> _Instructions for the task_: This calls for a verbatim copy of all the data, with no images carried over.

> _Itemized modification records_:

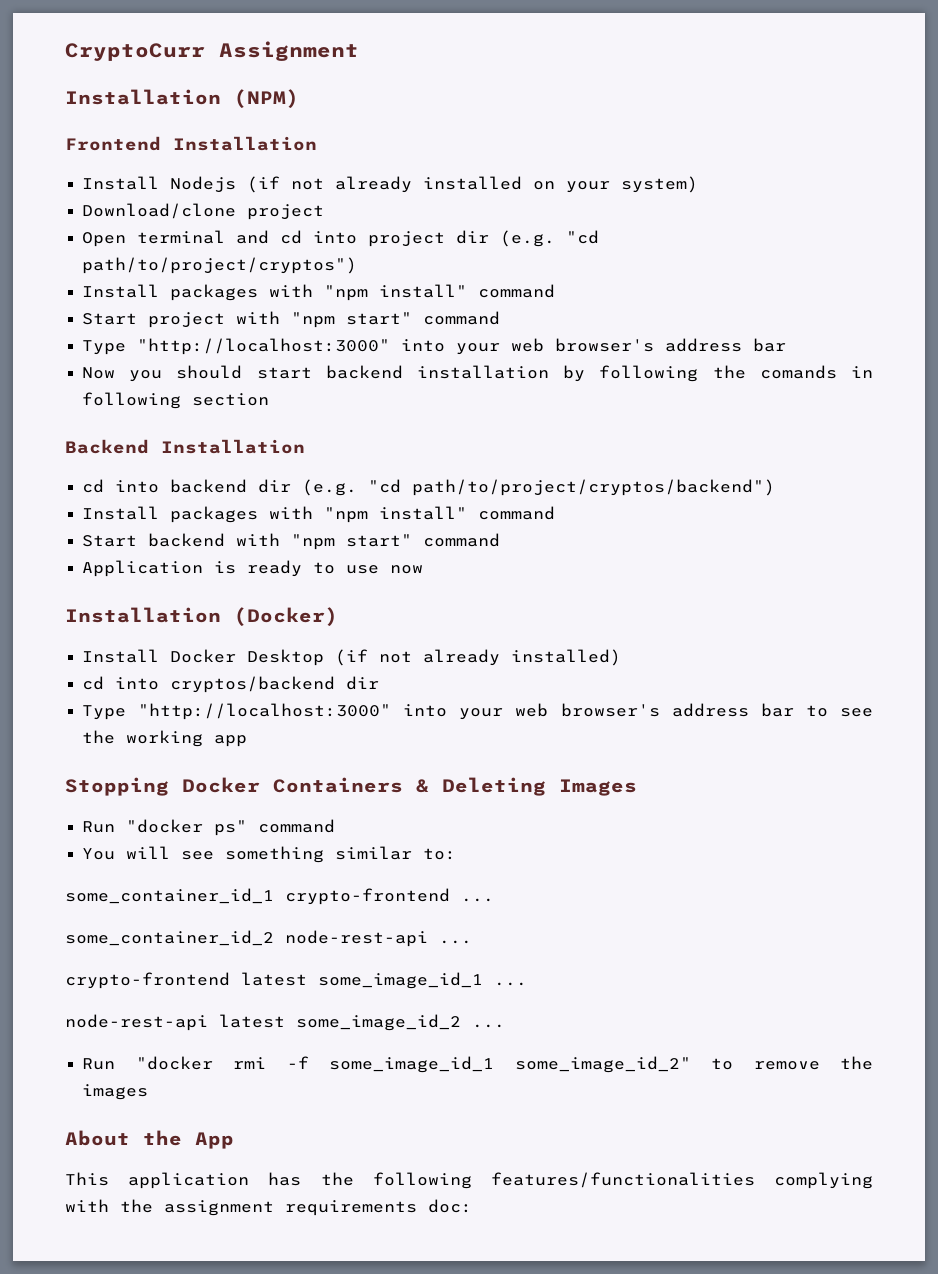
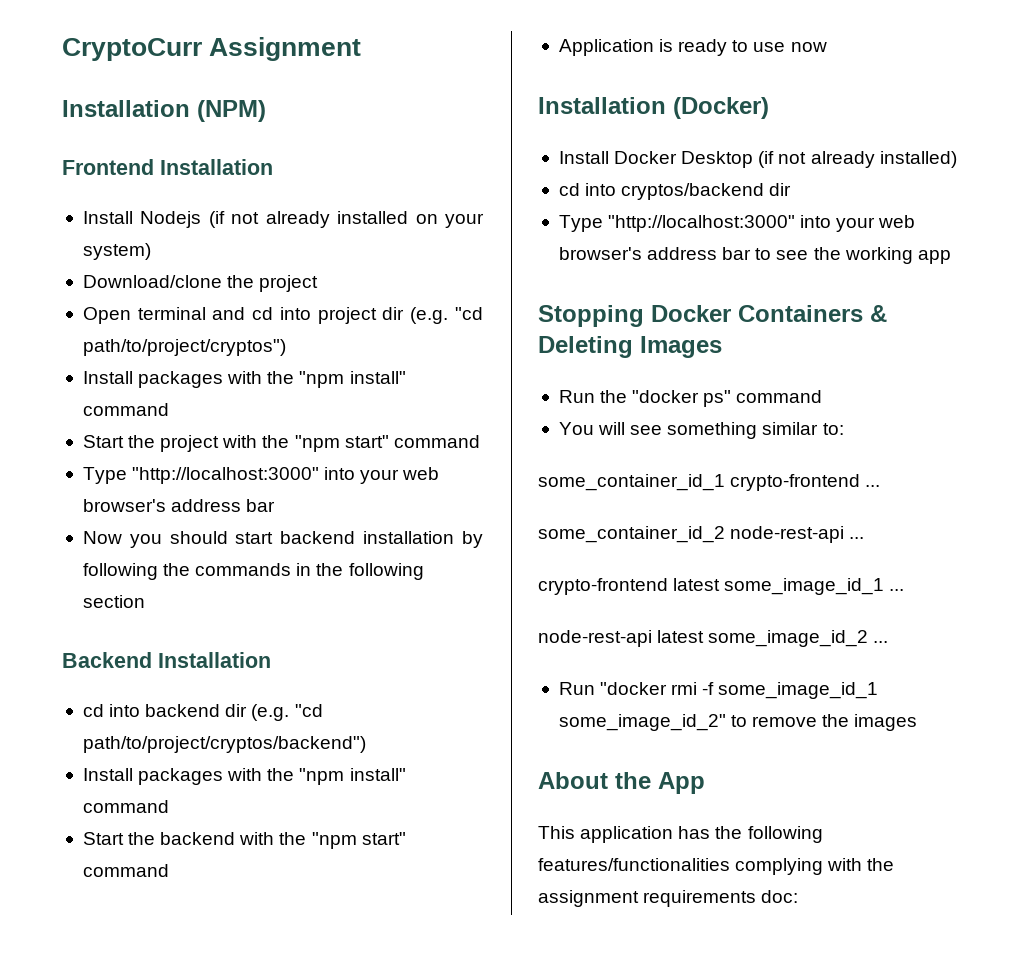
- Download/clone project
+ Download/clone the project
  Open terminal and cd into project dir (e.g. "cd path/to/project/cryptos")
- Install packages with "npm install" command
- Start project with "npm start" command
+ Install packages with the "npm install" command
+ Start the project with the "npm start" command
- Now you should start backend installation by following the comands in following section
+ Now you should start backend installation by following the commands in the following section
  cd into backend dir (e.g. "cd path/to/project/cryptos/backend")
- Install packages with "npm install" command
- Start backend with "npm start" command
+ Install packages with the "npm install" command
+ Start the backend with the "npm start" command
- Run "docker ps" command
+ Run the "docker ps" command

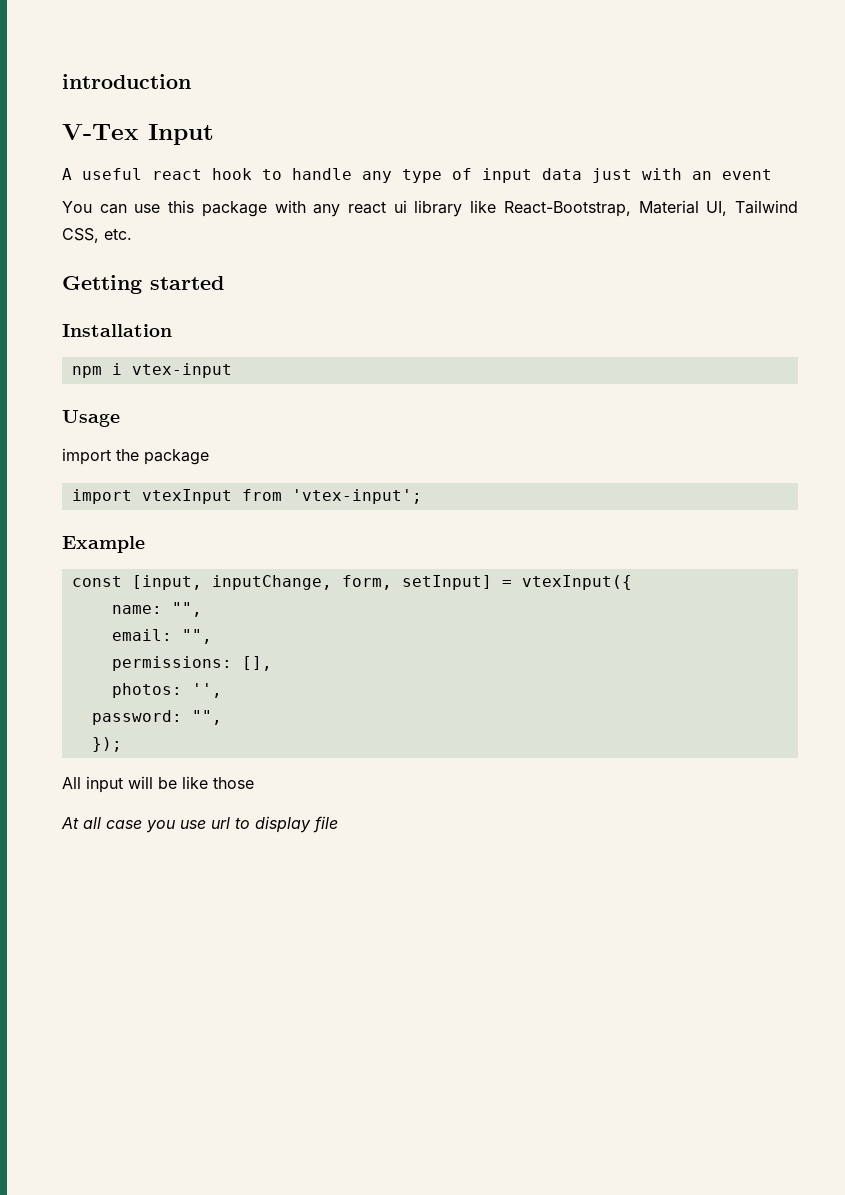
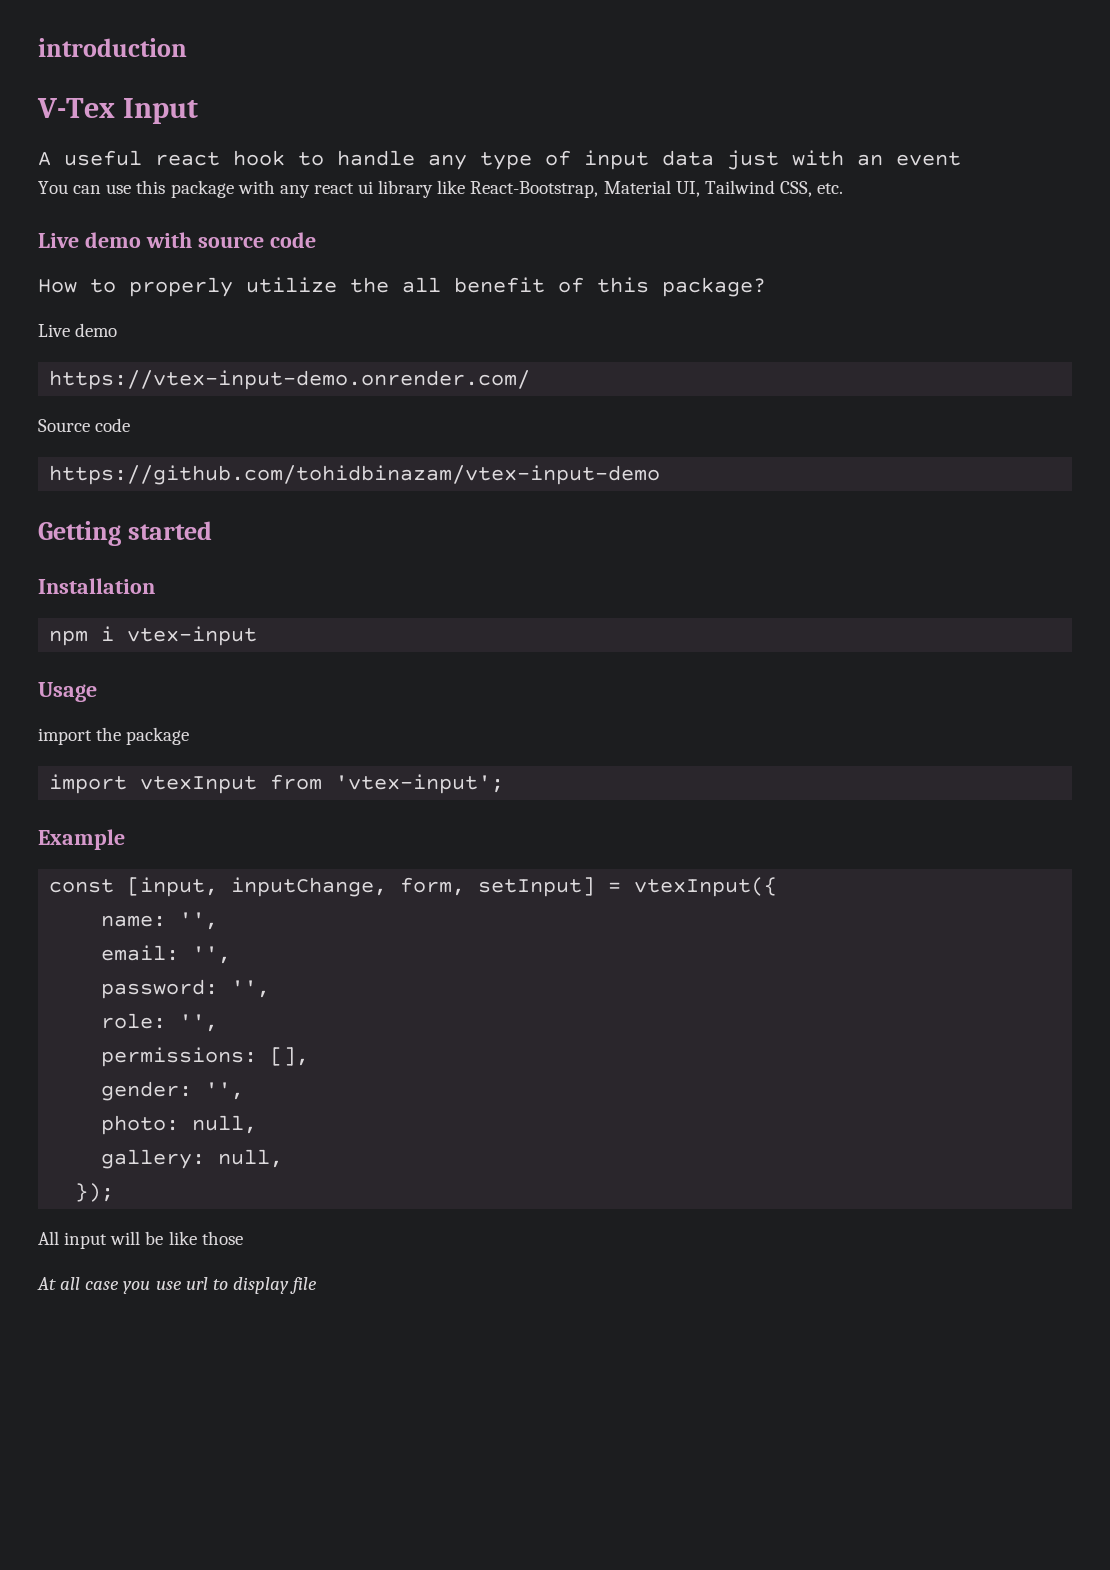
+ Live demo with source code
+ How to properly utilize the all benefit of this package?
+ Live demo
+ https://vtex-input-demo.onrender.com/
+ Source code
+ https://github.com/tohidbinazam/vtex-input-demo
- name: "",
+ name: '',
- email: "",
+ email: '',
+ password: '',
+ role: '',
- photos: '',
- password: "",
+ gender: '',
+ photo: null,
+ gallery: null,

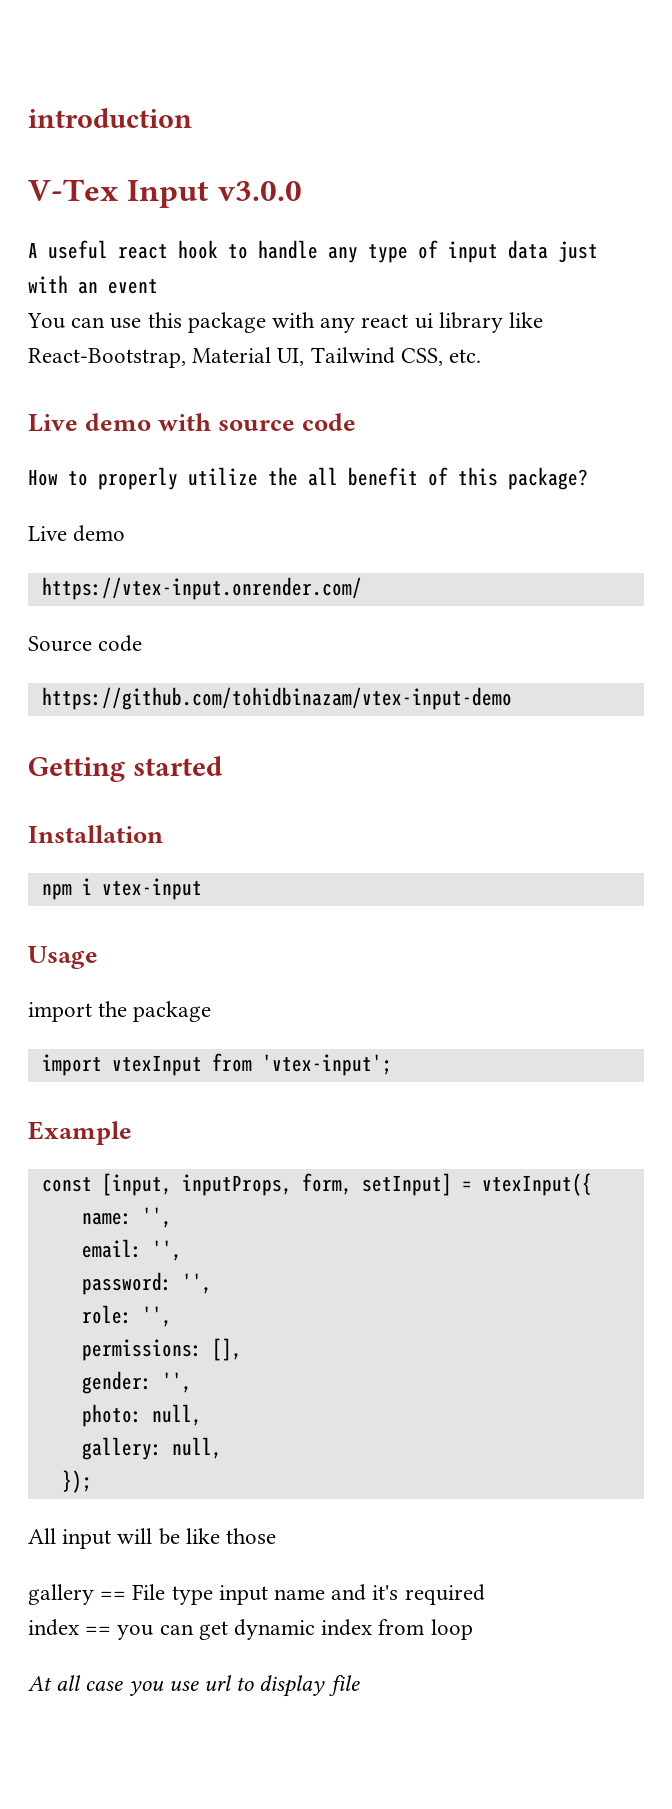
- V-Tex Input
+ V-Tex Input v3.0.0
- https://vtex-input-demo.onrender.com/
+ https://vtex-input.onrender.com/
- const [input, inputChange, form, setInput] = vtexInput({
+ const [input, inputProps, form, setInput] = vtexInput({
+ gallery == File type input name and it's required
+ index == you can get dynamic index from loop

> _Answer for this exercise_:
- Download/clone project
+ Download/clone the project
  Open terminal and cd into project dir (e.g. "cd path/to/project/cryptos")
- Install packages with "npm install" command
- Start project with "npm start" command
+ Install packages with the "npm install" command
+ Start the project with the "npm start" command
- Now you should start backend installation by following the comands in following section
+ Now you should start backend installation by following the commands in the following section
  cd into backend dir (e.g. "cd path/to/project/cryptos/backend")
- Install packages with "npm install" command
- Start backend with "npm start" command
+ Install packages with the "npm install" command
+ Start the backend with the "npm start" command
- Run "docker ps" command
+ Run the "docker ps" command

+ Live demo with source code
+ How to properly utilize the all benefit of this package?
+ Live demo
+ https://vtex-input-demo.onrender.com/
+ Source code
+ https://github.com/tohidbinazam/vtex-input-demo
- name: "",
+ name: '',
- email: "",
+ email: '',
+ password: '',
+ role: '',
- photos: '',
- password: "",
+ gender: '',
+ photo: null,
+ gallery: null,

- V-Tex Input
+ V-Tex Input v3.0.0
- https://vtex-input-demo.onrender.com/
+ https://vtex-input.onrender.com/
- const [input, inputChange, form, setInput] = vtexInput({
+ const [input, inputProps, form, setInput] = vtexInput({
+ gallery == File type input name and it's required
+ index == you can get dynamic index from loop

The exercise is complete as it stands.